▸ **Records from a data source**
......

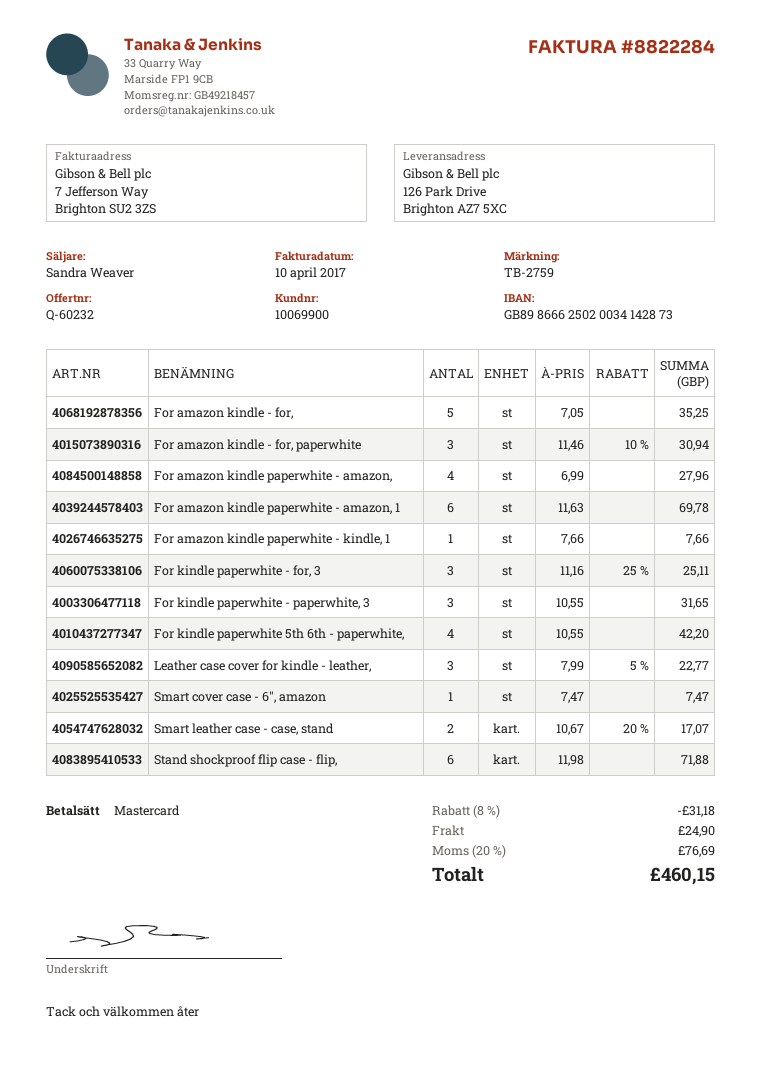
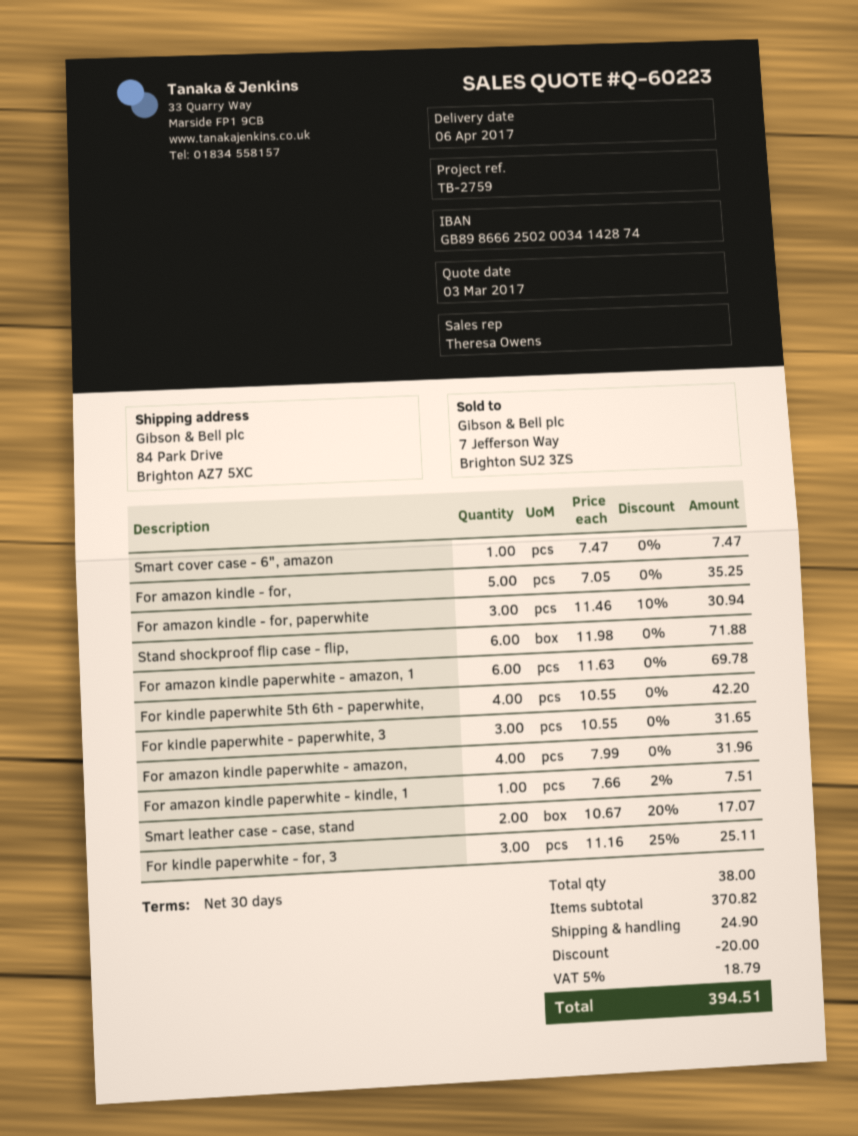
quote number: Q-60232 -> Q-60223
sales rep: Sandra Weaver -> Theresa Owens
bank account: GB89866625020034142873 -> GB89866625020034142874
ship to: 126 Park Drive, Brighton AZ7 5XC -> 84 Park Drive, Brighton AZ7 5XC
For amazon kindle paperwhite - amazon,: 4 x 6.99 = 27.96 -> 4 x 7.99 = 31.96
For amazon kindle paperwhite - kindle, 1: 1 x 7.66 = 7.66 -> 1 x 7.66 - 2% = 7.51
Leather case cover for kindle - leather,: 3 x 7.99 - 5% = 22.77 -> none
discount: 31.18 -> 20.00
tax: 20% = 76.69 -> 5% = 18.79
total: 460.15 -> 394.51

......

▸ **Aim of the task**
Beginning with the line that contains "Leather case cover", restate word for word each line through the last one in the data, and write nothing more.

▸ **Task solution**
Leather case cover for kindle - leather,: 3 x 7.99 - 5% = 22.77 -> none
discount: 31.18 -> 20.00
tax: 20% = 76.69 -> 5% = 18.79
total: 460.15 -> 394.51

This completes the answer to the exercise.